Open study

is now brainly

With Brainly you can:

  • Get homework help from millions of students and moderators
  • Learn how to solve problems with step-by-step explanations
  • Share your knowledge and earn points by helping other students
  • Learn anywhere, anytime with the Brainly app!

A community for students.

Binomial Expansion: (n choose k) + (n choose (k+1))...need to use the factorial form to go through to step and eventually prove the answer... = ((n+1) choose (k+1))...

Calculus1
I got my questions answered at brainly.com in under 10 minutes.
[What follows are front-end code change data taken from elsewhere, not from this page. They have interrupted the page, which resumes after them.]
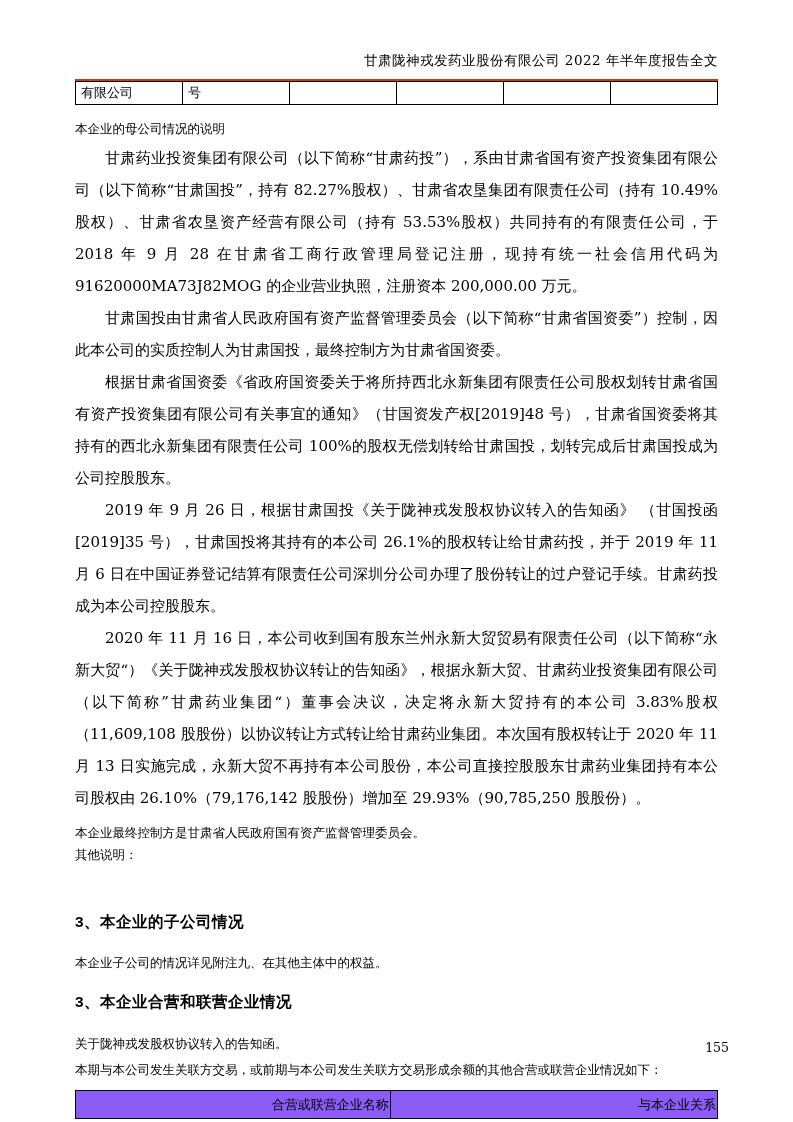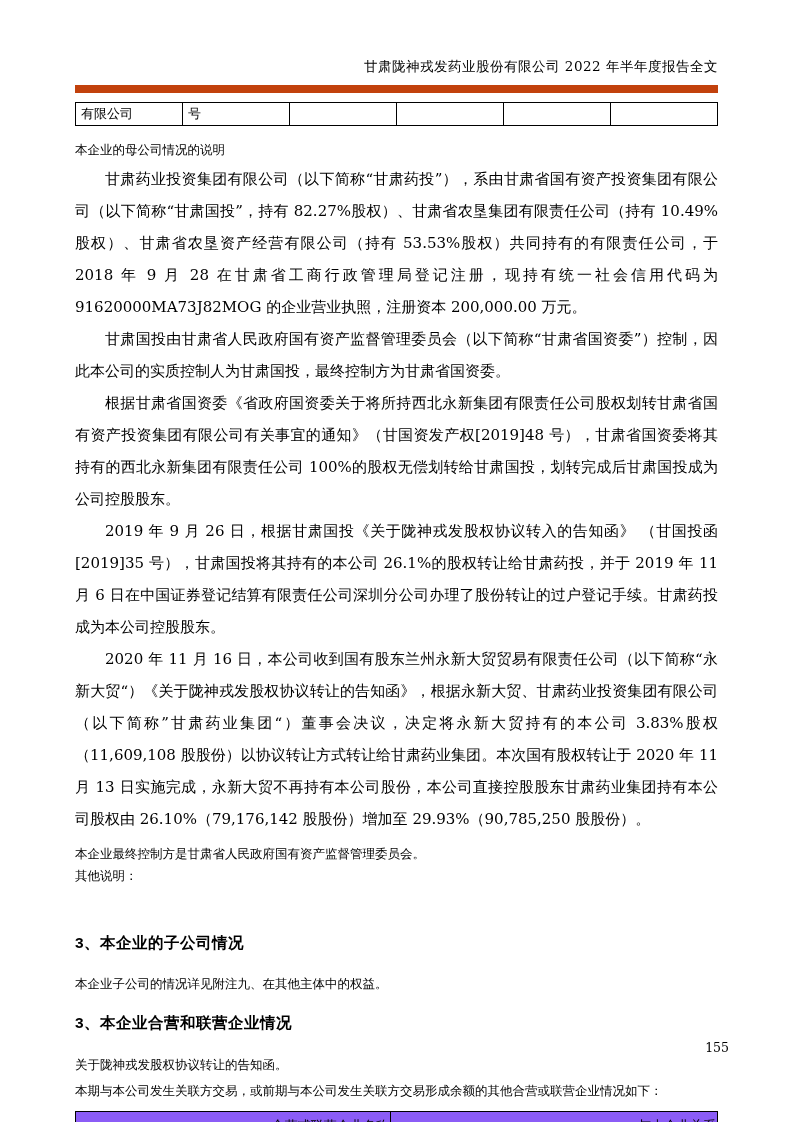--- a/index.html
+++ b/index.html
@@ -13,28 +13,26 @@
     padding: 52px 75px 0 75px;
     font-family: "DejaVu Serif", serif;
     color: #000000;
     overflow: hidden;
   }
   .doc-header {
     text-align: right;
     font-size: 13.5px;
     letter-spacing: 0.5px;
     padding-bottom: 9px;
-    border-bottom: 8px solid #c2410c;
-    margin-top: 6px;
+    border-bottom: 2px solid #c2410c;
   }
   table.cont-table {
     width: 100%;
     border-collapse: collapse;
     table-layout: fixed;
-    margin-top: 9px;
   }
   table.cont-table td {
     border: 1px solid #000;
     font-size: 13px;
     height: 20px;
     padding: 1px 5px;
     vertical-align: middle;
     overflow: hidden;
     white-space: nowrap;
   }
@@ -114,21 +112,21 @@
     <p>2020 年 11 月 16 日，本公司收到国有股东兰州永新大贸贸易有限责任公司（以下简称“永新大贸“）《关于陇神戎发股权协议转让的告知函》，根据永新大贸、甘肃药业投资集团有限公司（以下简称”甘肃药业集团“）董事会决议，决定将永新大贸持有的本公司 3.83%股权（11,609,108 股股份）以协议转让方式转让给甘肃药业集团。本次国有股权转让于 2020 年 11 月 13 日实施完成，永新大贸不再持有本公司股份，本公司直接控股股东甘肃药业集团持有本公司股权由 26.10%（79,176,142 股股份）增加至 29.93%（90,785,250 股股份）。</p>
   </div>
 
   <div class="small-line first">本企业最终控制方是甘肃省人民政府国有资产监督管理委员会。</div>
   <div class="small-line">其他说明：</div>
 
   <div class="sec-heading sec2-heading">3、本企业的子公司情况</div>
   <div class="sec2-body">本企业子公司的情况详见附注九、在其他主体中的权益。</div>
 
   <div class="sec-heading sec3-heading">3、本企业合营和联营企业情况</div>
-  <div class="sec3-body1">关于陇神戎发股权协议转让的告知函。</div>
+  <div class="sec3-body1">关于陇神戎发股权协议转入的告知函。</div>
   <div class="sec3-body2">本期与本公司发生关联方交易，或前期与本公司发生关联方交易形成余额的其他合营或联营企业情况如下：</div>
 
   <table class="ja-table">
     <thead>
       <tr>
         <th class="col-name">合营或联营企业名称</th>
         <th class="col-rel">与本企业关系</th>
       </tr>
     </thead>
   </table>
Go to brainly.com now for free help!
At vero eos et accusamus et iusto odio dignissimos ducimus qui blanditiis praesentium voluptatum deleniti atque corrupti quos dolores et quas molestias excepturi sint occaecati cupiditate non provident, similique sunt in culpa qui officia deserunt mollitia animi, id est laborum et dolorum fuga. Et harum quidem rerum facilis est et expedita distinctio. Nam libero tempore, cum soluta nobis est eligendi optio cumque nihil impedit quo minus id quod maxime placeat facere possimus, omnis voluptas assumenda est, omnis dolor repellendus. Itaque earum rerum hic tenetur a sapiente delectus, ut aut reiciendis voluptatibus maiores alias consequatur aut perferendis doloribus asperiores repellat.

Join Brainly to access

this expert answer

SEE EXPERT ANSWER

To see the expert answer you'll need to create a free account at Brainly

\[\begin{align} \binom nk+\binom n{k+1}&=\frac{n!}{k!(n-k)!}+\frac{n!}{(k+1)!(n-k-1)!}\\ &=\frac{1}{n-k}\left[\frac{n!(k+1)}{(k+1)!(n-k-1)!}+\frac{n!(n-k)}{(k+1)!(n-k-1)!}\right]\\ &=\frac{(n+1)!}{(k+1)!(n-k)!}=\binom{n+1}{k+1}. \end{align}\]
Thank you! My algebra with factorials is a little weak..is there any way you could briefly explain how you got to each step? Thanks again!!
The only algebraic manipulation that's worth mentioning is that \(n!=n(n-1)!\). Both the LHS and the RHS on first line are self-explanatory. On the second line, I factored out \((n-k)^{-1}\) from both terms (notice I multiplied the second term by \(n-k\)) to equate denominators (using the idea I just mentioned). Finally, I just expanded and added the numerators on the third line to prove the equality.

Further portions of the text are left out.